··· Extracted material ···

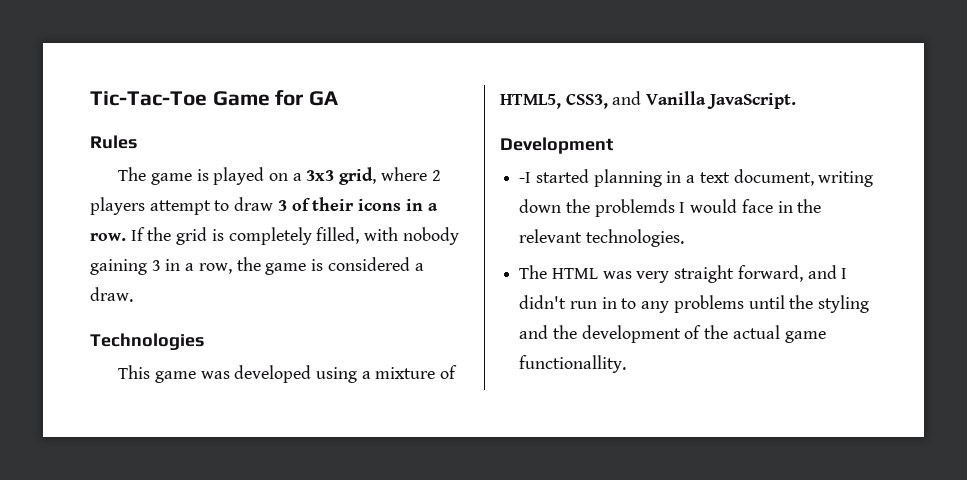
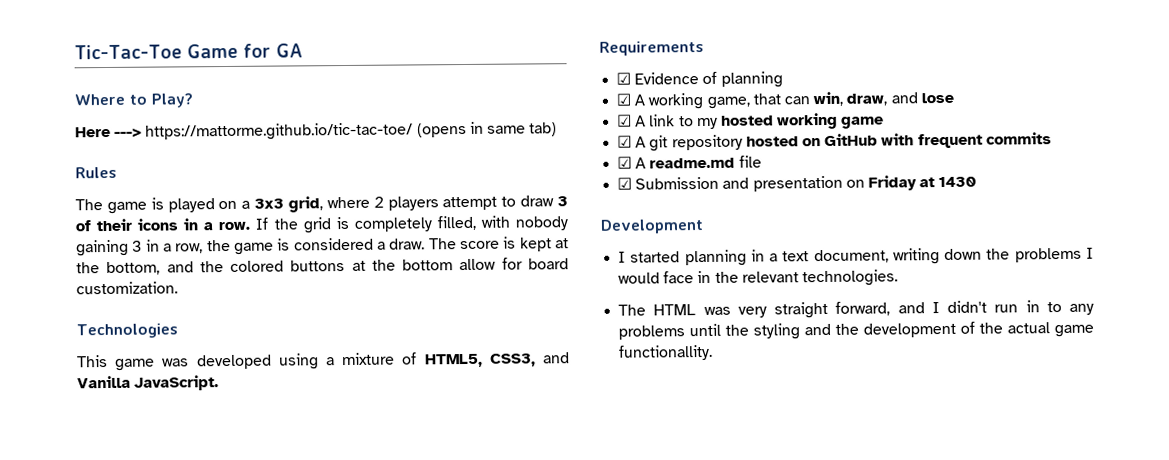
+ Where to Play?
+ Here ---> https://mattorme.github.io/tic-tac-toe/ (opens in same tab)
+ The score is kept at the bottom, and the colored buttons at the bottom allow for board customization.
+ Requirements
+ ☑ Evidence of planning
+ ☑ A working game, that can win, draw, and lose
+ ☑ A link to my hosted working game
+ ☑ A git repository hosted on GitHub with frequent commits
+ ☑ A readme.md file
+ ☑ Submission and presentation on Friday at 1430
- -I started planning in a text document, writing down the problemds I would face in the relevant technologies.
+ I started planning in a text document, writing down the problems I would face in the relevant technologies.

···

To do - Say only how many lines in the records carry the word "text".

Task response - 2